2. Extend bad mortgages to 50 years and reduce the interest rate in order to lessen the monthly payments. Most houses in America, where these mortgages are encumbered, will be refinanced or sold in less than 5 years and that cleans the bad mortgages off the books. The bank could easily lend at lower rates because their present cost of money from the Federal Reserve approaches zero. Any rate they charge makes profit.


3. Next, buy these “toxic assets” from the banks or whoever owns them. Through a quasi-governmental agency, similar to the RTC in the early 1990s, you could buy these “toxic assets” and sell them later when the market is balanced. That was the original idea of the TARP program before it was used to save financial institutions from going broke. It is interesting to note that in less than five years, the original RTC sold their assets for a profit of a quarter trillion dollars. The US government was the recipient of that profit.


4. The next step is the elimination of overspending and duplication of the federal and state programs. This duplication and waste of governmental programs is astounding. Former Governor Mitt Romney claimed in his campaign that he could pay for medical insurance for everyone in the country by eliminating the duplication of programs in the federal government. For the man who saved the 2002 Winter Olympics and turned the State of Massachusetts finances around as governor, it is doable.

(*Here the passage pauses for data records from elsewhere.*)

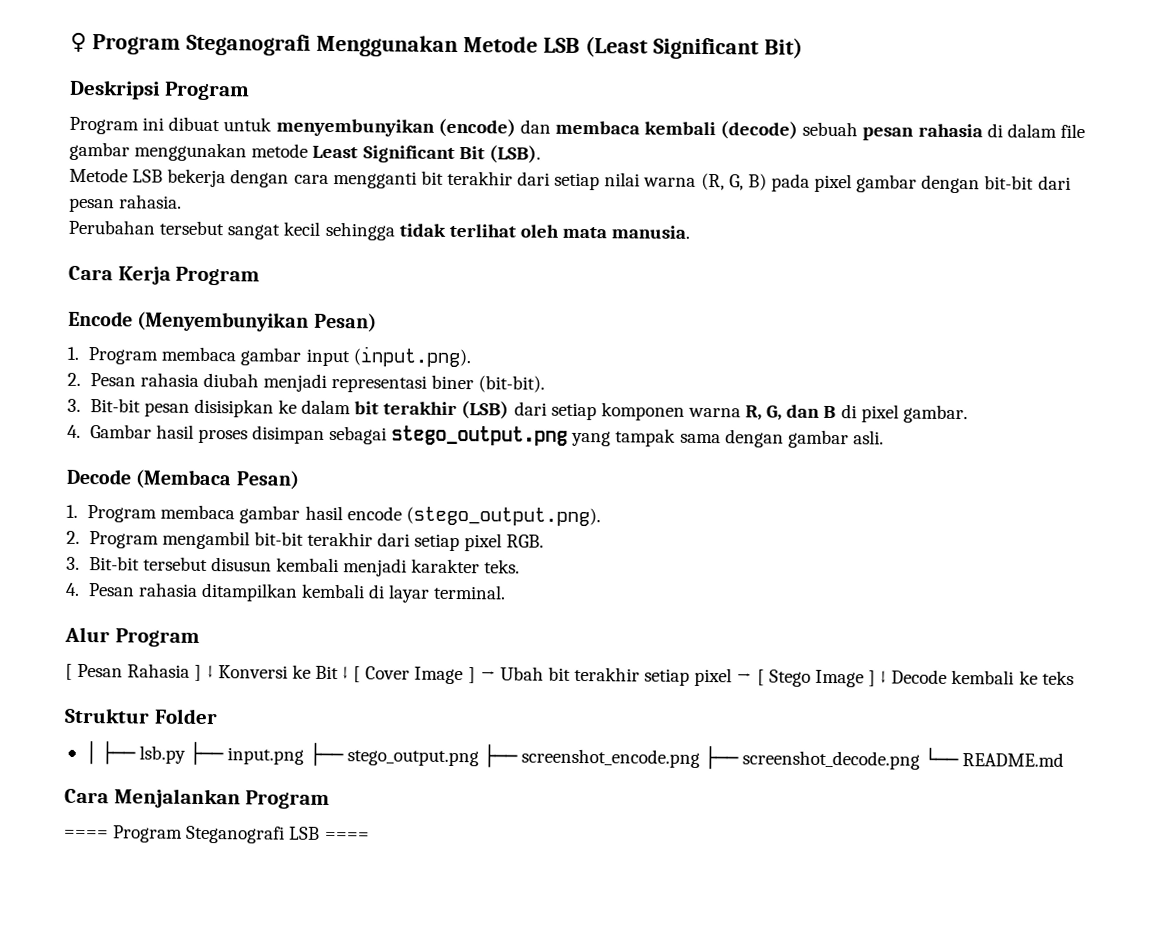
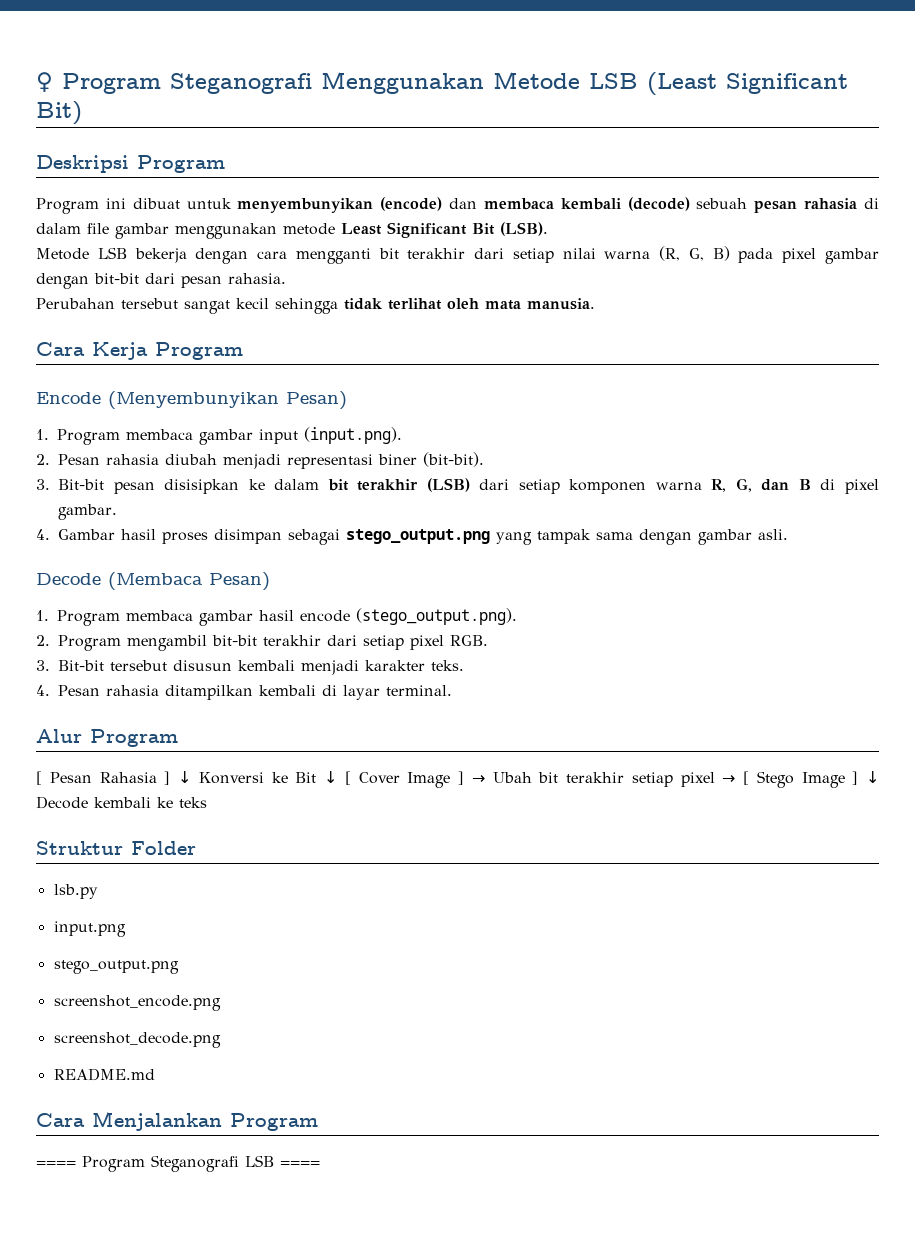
- │ ├── lsb.py ├── input.png ├── stego_output.png ├── screenshot_encode.png ├── screenshot_decode.png └── README.md
+ lsb.py
+ input.png
+ stego_output.png
+ screenshot_encode.png
+ screenshot_decode.png
+ README.md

From a smaller point of view, I know personally of that duplication and waste when I was in charge of a little volunteer book program for a charity in Clark County that collected used text books from the local schools. I collected the used text books from the schools and delivered them to the charity that sent them throughout the world to be used by students in foreign countries. In a two year period, I and my team collected over $5,000,000 of books that could have been recycled back to the school system. The problem was that these books, which were relatively new, were not exposed to other teachers that could have used them in their classrooms. That’s right, there was no centralized book program to tell the teachers in the system which books were available or could be reused. So, taxes paid for new classroom text books each year and millions were lost.


And the waste goes on and on.


5. Why can’t we use a volunteer program of retired executives that know how to manage systems and businesses to review and make suggestions in reducing every aspect of government—a Hoover Commission approach? Why can’t we give cash bonuses to governmental employees on suggestions they give on how to improve services at lower costs? Why can’t we think out of the box? Why do we live in the arena of only increased taxation? Has anybody thought that reducing costs of governmental activity may in reality render more service than expanding the program?


And the suggestions and ideas go on and on. Is anyone listening?